Yesterday, Grog’s Gamut posted a passionate piece on his blog, critiquing the performance of the media pack in this election campaign specifically. You can read it here. Interestingly, the post sparked quite a debate on Twitter, with notable contributors being journalism academic and blogger Jason Wilson, Tim Dunlop, Greens web coordinator David Paris, and journalists James Massola, Samantha Maiden, Tony Wright and Latika Bourke.
Unfortunately, the debate is difficult to archive in the absence of a unifying hashtag. But the journos’ defence was partly that questions about policy were being put to the leaders, and, interestingly, that editors encouraged questions about the narrative. There’s a lot more to it than that, and I hope Jason Wilson follows up with a promised piece on it, which would better summarise a quite complex interchange than I am doing here. [The questions raised deserve some analysis and reflection, and all I’m really writing here is a very quickly composed set of night thinking observations!]
In the @GrogsGamut debate, then, there was a view being put that critics of the media didn’t understand the media as process.
On that point, one of the fascinating things about ABC News 24 is that you can see the raw material, if you like, as the entirety of both major party leaders’ press conferences are broadcast. We highlighted one grab from Julia Gillard’s presser in Perth here earlier, but my overall impression is that her fight back really didn’t flow through to the nightly news in any real way.

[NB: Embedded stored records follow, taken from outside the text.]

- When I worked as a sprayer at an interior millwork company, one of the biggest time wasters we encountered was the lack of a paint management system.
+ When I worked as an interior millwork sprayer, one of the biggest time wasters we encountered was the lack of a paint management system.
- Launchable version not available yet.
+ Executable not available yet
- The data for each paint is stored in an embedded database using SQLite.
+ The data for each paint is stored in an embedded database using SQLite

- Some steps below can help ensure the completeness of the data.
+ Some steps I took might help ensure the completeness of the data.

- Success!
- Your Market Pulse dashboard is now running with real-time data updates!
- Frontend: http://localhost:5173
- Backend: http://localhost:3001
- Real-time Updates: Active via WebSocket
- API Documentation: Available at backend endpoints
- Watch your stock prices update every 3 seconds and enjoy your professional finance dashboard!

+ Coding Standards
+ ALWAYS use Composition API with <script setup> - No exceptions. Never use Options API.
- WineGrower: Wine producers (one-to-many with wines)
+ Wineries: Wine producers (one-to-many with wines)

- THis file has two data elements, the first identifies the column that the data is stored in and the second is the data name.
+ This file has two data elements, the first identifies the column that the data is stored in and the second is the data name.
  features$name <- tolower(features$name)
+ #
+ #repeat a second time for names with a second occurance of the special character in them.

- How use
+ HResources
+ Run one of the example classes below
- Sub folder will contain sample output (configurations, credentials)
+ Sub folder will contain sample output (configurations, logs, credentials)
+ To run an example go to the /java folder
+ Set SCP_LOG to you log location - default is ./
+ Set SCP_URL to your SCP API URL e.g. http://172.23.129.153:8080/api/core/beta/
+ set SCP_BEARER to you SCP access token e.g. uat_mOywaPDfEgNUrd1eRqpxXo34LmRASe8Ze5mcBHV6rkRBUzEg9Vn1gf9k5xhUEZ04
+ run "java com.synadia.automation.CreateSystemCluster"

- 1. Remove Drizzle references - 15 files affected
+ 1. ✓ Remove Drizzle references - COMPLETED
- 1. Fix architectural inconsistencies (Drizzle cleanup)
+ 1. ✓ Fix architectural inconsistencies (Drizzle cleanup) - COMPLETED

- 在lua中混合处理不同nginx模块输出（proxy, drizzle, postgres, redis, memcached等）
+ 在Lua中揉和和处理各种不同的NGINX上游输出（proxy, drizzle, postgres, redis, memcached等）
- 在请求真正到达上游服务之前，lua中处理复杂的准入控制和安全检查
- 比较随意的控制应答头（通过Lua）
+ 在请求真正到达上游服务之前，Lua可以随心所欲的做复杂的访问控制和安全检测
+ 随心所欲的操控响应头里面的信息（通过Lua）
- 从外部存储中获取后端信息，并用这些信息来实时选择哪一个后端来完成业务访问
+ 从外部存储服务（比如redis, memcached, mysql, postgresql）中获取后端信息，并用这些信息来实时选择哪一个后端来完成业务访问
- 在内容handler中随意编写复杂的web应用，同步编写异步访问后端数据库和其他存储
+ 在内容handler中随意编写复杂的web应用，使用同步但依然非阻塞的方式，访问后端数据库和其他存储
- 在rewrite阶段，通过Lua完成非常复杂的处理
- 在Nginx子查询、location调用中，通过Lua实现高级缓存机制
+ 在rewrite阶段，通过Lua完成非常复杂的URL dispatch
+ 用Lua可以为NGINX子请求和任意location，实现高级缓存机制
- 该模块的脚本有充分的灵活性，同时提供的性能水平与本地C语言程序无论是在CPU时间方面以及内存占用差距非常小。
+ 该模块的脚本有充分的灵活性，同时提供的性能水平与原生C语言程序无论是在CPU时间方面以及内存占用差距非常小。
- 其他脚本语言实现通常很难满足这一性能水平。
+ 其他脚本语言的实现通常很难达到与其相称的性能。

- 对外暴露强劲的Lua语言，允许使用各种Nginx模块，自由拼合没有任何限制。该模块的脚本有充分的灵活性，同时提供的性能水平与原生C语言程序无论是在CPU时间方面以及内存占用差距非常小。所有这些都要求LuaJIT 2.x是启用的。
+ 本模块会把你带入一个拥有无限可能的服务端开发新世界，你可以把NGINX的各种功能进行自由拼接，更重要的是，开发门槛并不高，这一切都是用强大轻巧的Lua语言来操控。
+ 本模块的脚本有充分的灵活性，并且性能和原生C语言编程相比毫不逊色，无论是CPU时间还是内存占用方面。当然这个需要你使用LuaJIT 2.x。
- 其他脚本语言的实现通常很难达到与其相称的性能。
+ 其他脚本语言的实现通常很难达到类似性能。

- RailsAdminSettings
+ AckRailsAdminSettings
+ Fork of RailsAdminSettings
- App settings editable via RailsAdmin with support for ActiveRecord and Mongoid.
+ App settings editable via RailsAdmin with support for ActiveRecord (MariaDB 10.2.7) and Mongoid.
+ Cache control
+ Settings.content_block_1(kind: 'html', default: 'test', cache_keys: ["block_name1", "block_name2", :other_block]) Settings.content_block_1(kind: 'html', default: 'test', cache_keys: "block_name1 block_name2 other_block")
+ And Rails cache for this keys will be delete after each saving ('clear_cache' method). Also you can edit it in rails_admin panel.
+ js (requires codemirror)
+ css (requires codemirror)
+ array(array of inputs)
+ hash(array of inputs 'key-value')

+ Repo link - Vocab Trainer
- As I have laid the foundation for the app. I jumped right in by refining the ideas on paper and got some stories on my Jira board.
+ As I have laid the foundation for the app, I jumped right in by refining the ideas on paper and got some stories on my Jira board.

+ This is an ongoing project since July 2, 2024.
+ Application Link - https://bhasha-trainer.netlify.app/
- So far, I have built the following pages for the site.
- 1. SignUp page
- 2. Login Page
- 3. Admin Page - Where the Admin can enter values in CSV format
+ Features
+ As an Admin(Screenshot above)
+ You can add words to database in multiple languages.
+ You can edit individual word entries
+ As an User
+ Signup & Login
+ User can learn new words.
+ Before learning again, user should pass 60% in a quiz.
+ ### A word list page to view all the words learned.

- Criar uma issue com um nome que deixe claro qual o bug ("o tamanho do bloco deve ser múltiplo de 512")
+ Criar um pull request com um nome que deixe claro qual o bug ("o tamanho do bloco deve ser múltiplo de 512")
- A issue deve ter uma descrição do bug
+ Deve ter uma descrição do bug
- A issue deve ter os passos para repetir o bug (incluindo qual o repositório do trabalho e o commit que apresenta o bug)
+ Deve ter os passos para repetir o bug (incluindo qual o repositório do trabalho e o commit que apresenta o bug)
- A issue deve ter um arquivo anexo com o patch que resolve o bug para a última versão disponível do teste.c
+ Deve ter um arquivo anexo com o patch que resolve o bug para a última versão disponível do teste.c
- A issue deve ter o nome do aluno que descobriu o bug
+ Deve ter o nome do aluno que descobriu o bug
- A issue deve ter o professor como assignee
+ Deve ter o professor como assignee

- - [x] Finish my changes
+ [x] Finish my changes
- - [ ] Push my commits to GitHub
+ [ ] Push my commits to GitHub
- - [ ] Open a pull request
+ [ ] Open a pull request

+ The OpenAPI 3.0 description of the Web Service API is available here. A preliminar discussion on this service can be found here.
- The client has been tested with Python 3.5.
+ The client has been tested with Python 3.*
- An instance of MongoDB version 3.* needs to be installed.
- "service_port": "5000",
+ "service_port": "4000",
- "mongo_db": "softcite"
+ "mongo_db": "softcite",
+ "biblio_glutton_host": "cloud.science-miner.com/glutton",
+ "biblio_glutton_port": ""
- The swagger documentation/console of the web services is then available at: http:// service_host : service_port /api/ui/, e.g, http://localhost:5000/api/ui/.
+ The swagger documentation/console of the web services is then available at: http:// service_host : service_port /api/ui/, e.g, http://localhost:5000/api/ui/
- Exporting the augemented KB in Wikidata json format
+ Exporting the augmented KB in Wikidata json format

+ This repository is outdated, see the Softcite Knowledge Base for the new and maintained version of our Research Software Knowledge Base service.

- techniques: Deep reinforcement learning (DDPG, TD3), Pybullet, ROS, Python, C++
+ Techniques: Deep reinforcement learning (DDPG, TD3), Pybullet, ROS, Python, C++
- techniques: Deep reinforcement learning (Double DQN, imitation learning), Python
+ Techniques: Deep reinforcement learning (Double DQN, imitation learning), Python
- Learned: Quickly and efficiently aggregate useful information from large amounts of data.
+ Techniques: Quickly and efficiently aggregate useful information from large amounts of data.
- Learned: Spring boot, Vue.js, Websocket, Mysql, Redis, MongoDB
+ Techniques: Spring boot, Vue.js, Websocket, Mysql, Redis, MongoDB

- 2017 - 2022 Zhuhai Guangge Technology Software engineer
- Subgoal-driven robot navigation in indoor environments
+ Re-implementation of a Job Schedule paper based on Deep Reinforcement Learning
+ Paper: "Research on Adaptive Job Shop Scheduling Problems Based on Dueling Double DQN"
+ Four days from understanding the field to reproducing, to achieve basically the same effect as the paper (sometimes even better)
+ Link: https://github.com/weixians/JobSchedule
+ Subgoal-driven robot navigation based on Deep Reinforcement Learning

So, Labor Outsider’s point on a previous post about the real difficulty that politicians have in communicating messages holds true. Had you been watching 24 hour news, or reading blogs or the Twitter conversation, you’d have perceived the story moving on from the now stale talking points about leaks and polls, but that doesn’t translate (at least not immediately) into what most voters see.
The speeds at which the media cycle moves, then, are not unidirectional. And the mass communication aspect, the distillation of raw reporting into a product packaged up for most voters to see, is highly selective – not just via highlighting the narrative, but also by selecting particular policy announcements to report, and particular ones to ignore.
Talking about the nightly tv news, one other observation I’ve made is that ABC and SBS, in particular, are very meta. It’s not so much about reporting what’s being said, but about “analysing” its significance. That can be quite egregious, and for what it’s worth, I think SBS tv news is the worst offender. It’s very difficult to see Karen Middleton as ever being even handed as between Labor and the Coalition, and that bleeds into the ‘straight’ news.
All that’s by way of introduction to a roundtable thread were you can discuss any aspect of the media’s coverage of the campaign, and its role in the contest, you wish.
Elsewhere: An Onymous Lefty.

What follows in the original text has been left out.